* Exercise aim *
Your reply should reproduce each entry exactly and contain no pictures.
**** Data supplied
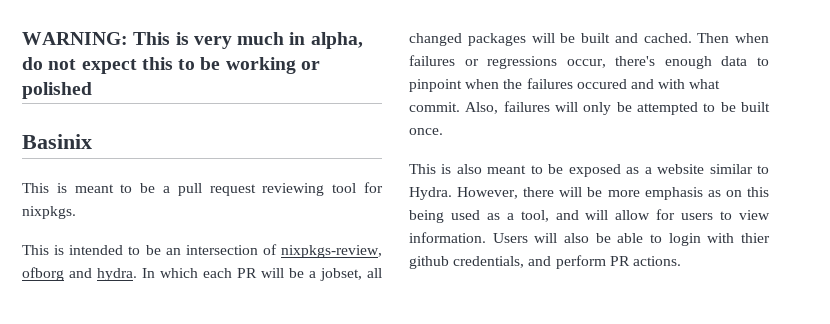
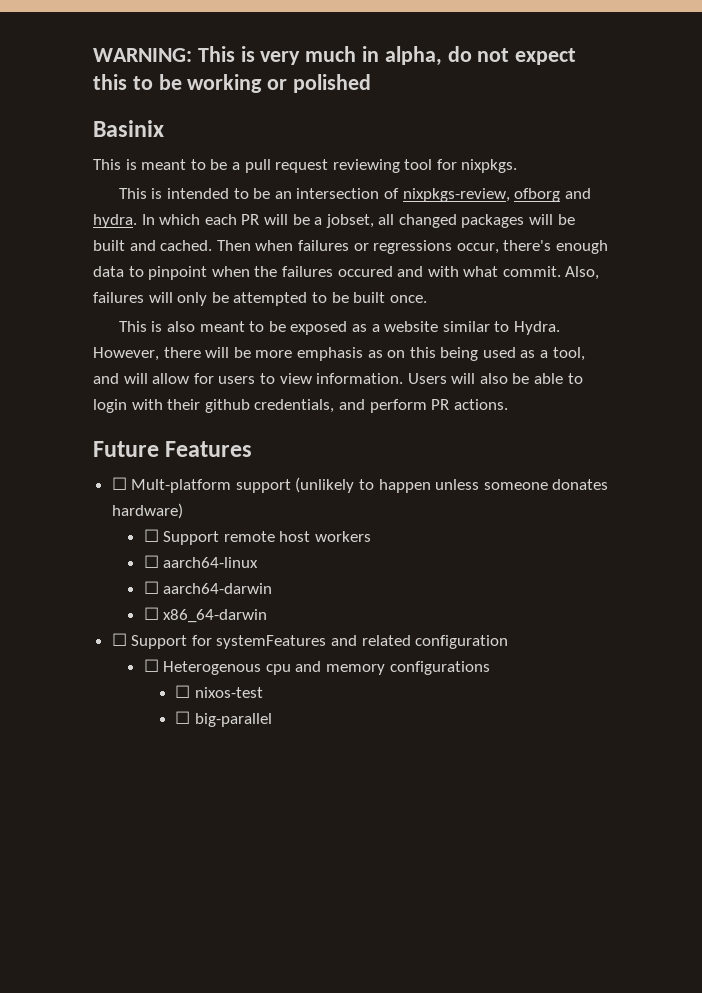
[741,233,770,243] thier -> [167,399,201,410] their
(681, 261) none -> [93,441,253,457] [111,477,609,493] [111,503,183,519] [143,529,371,545] [143,555,259,568] [143,581,273,594] [143,607,268,623] [111,633,509,649] [143,659,490,675] [175,685,264,698] [175,711,273,727] // Future Features // ☐ Mult-platform support (unlikely to happen unless someone donates hardware) // ☐ Support remote host workers // ☐ aarch64-linux // ☐ aarch64-darwin // ☐ x86_64-darwin // ☐ Support for systemFeatures and related configuration // ☐ Heterogenous cpu and memory configurations // ☐ nixos-test // ☐ big-parallel

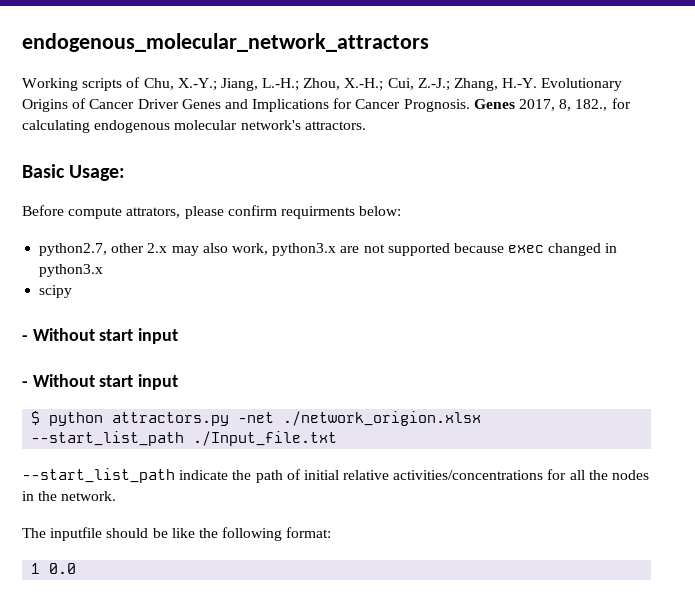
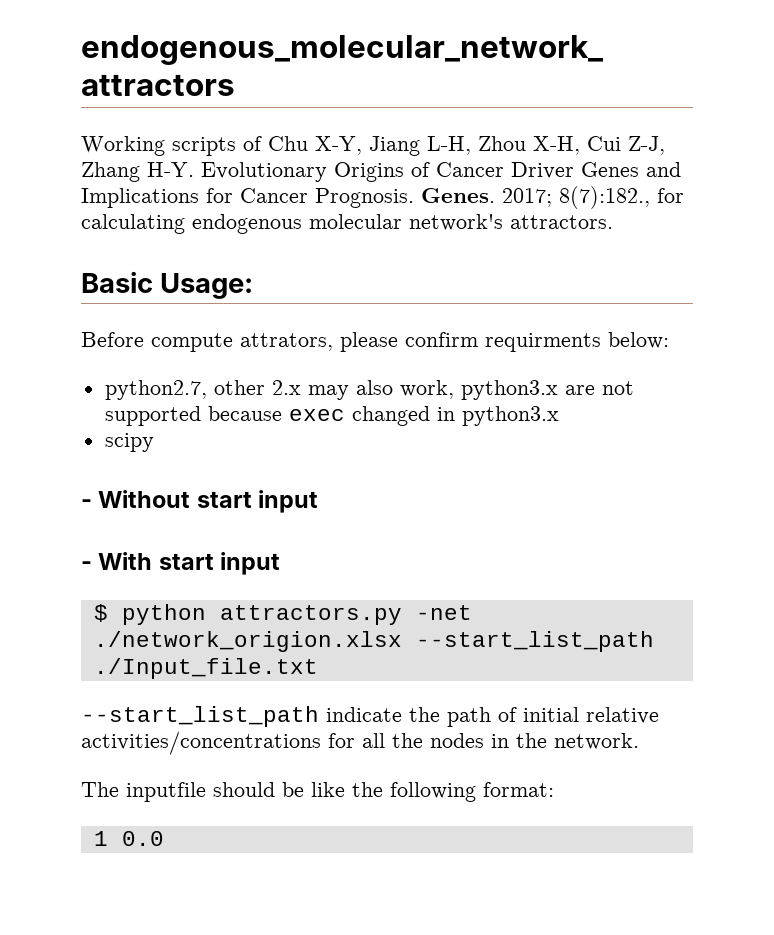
[143,78,538,91] Chu, X.-Y.; Jiang, L.-H.; Zhou, X.-H.; Cui, Z.-J.; Zhang, H.-Y. -> [268,136,665,156] [81,162,194,182] Chu X-Y, Jiang L-H, Zhou X-H, Cui Z-J, Zhang H-Y.
[473,99,608,111] Genes 2017, 8, 182., -> [421,186,650,209] Genes. 2017; 8(7):182.,
[32,374,95,387] Without -> [98,552,153,570] With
********
* Task answer *
[741,233,770,243] thier -> [167,399,201,410] their
(681, 261) none -> [93,441,253,457] [111,477,609,493] [111,503,183,519] [143,529,371,545] [143,555,259,568] [143,581,273,594] [143,607,268,623] [111,633,509,649] [143,659,490,675] [175,685,264,698] [175,711,273,727] // Future Features // ☐ Mult-platform support (unlikely to happen unless someone donates hardware) // ☐ Support remote host workers // ☐ aarch64-linux // ☐ aarch64-darwin // ☐ x86_64-darwin // ☐ Support for systemFeatures and related configuration // ☐ Heterogenous cpu and memory configurations // ☐ nixos-test // ☐ big-parallel

[143,78,538,91] Chu, X.-Y.; Jiang, L.-H.; Zhou, X.-H.; Cui, Z.-J.; Zhang, H.-Y. -> [268,136,665,156] [81,162,194,182] Chu X-Y, Jiang L-H, Zhou X-H, Cui Z-J, Zhang H-Y.
[473,99,608,111] Genes 2017, 8, 182., -> [421,186,650,209] Genes. 2017; 8(7):182.,
[32,374,95,387] Without -> [98,552,153,570] With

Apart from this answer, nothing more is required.